As we all know the great holiday of Christmas is coming where everything is about receiving rather than giving.  And it is also about getting time off school.  But this is going to be about what everyone wants.  This is Travis' 2000 top Christmas Gifts picks:

First on my list is this thing they call the PS2 or if you don't know the Playstation 2 or its real and hidden name, PeopleStuffing 2.  The basic component of this is that it is a plastic box in which the gods from Sony have entrapped millions and millions of little people into the plastic box, and they are the people who run the system.  Then the people are supposedly are projected through some wires on to the TV.  Now this is just a breakthrough in miniature people stuffing into a box technology.  If you have someone you dislike this a must get for them otherwise your money is best spent somewhere else.  Final Grade: C+

Second is a similar system to the PS2, which is known as the DVD player.  Now this system is just a parallel to the PS2, but remarkably worse.  Not only do they not give you a controller with useless buttons, but also there aren't millions of people stuffed into a box.  Instead of millions they give you only one guy who continuously fights himself, thus the name DVD (Dick VS Dick).  Now this is ridiculous and the most absolute worst product on the market.  It is a must have buy it for everyone in the family.  Final Grade: F-

Third is an old time favorite of mine and it is making a big comeback this year.  It is what is known as the Bag-O-Glass.  This product was very large in the 70's, but the corporation had some lawsuit against them.  But now the company known as Hasbrot has decided to bring it back.  This is composed of a bag of glass, which is shattered, but what makes this product worth the $59.95 is that each shard of glass is hand made from a real sweatshop.  But that's not the only thing, the sweatshop is right here in America, so you know its made with American quality.  This product is so great that it will take you to your grave and then it can be passed on for generation after generation.  This is must have any kid who doesn't have this product will be tortured and enslaved until they buy this absolute must have product.  Final Grade: A++

The last product on my review is a collector's edition piece of uranium, which is actually stolen from a real nuclear explosive.  Not only does this give off a nice greenish-yellow glow, but it is hazard free (ignore all those rumors about radiation, it's not true).  The good thing is that since it is Christmas time you can get this product for close to nothing, $799.99, that's a true 50% discount of the regular price.

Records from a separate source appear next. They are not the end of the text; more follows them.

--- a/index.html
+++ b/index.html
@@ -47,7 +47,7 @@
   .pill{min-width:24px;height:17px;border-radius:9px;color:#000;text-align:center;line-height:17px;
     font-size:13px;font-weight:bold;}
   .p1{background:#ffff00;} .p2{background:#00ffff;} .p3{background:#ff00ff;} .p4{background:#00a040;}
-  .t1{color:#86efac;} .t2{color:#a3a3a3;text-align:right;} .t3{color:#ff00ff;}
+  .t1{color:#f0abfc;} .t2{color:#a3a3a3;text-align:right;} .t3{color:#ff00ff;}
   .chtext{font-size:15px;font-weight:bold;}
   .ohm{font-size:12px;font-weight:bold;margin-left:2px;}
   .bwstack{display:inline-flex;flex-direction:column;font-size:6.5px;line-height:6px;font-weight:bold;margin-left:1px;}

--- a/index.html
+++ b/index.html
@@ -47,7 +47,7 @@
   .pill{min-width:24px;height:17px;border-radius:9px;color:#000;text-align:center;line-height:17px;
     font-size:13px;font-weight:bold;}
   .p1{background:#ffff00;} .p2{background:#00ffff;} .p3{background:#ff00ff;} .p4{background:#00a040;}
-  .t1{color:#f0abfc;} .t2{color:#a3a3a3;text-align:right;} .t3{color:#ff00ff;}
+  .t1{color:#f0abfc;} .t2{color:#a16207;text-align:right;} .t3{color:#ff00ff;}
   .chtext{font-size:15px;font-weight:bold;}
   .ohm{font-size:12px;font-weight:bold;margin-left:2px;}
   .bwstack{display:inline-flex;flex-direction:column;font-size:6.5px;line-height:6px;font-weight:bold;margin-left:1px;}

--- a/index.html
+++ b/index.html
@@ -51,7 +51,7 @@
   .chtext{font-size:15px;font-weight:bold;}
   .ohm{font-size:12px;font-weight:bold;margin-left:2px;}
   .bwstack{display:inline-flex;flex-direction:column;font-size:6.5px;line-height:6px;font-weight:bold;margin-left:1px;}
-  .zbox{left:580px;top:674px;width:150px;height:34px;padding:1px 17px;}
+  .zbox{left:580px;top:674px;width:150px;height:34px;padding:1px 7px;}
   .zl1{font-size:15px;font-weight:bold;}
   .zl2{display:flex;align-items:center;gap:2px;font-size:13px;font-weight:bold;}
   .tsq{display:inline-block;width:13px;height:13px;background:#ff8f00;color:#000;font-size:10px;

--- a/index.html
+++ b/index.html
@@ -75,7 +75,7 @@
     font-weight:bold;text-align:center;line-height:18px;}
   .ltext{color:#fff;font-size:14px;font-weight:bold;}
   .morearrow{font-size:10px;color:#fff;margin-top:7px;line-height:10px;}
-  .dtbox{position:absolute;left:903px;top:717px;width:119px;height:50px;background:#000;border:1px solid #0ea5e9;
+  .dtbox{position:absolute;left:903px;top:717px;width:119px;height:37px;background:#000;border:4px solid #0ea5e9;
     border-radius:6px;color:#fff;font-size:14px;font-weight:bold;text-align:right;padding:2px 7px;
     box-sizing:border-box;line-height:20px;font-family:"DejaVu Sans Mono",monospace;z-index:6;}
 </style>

It is also a family product, on Friday nights the whole family can sit around the table starring at the piece while you absorb the goodness of the greenish glow. Parents don't have to worry at all because the kids will be inside the whole time playing with the uranium.  It is also educational, this will inspire kids to become nuclear specialists when they grow up.  So, this is a must have product no matter what if your kids don't have this they will not only be tortured but also possible tar and feathering.  So go and buy it now.  Final Grade: A- 

This is based on a very accurate scale with a 100% possible margin of error because if you don't trust me, Travis, then who you gonna trust.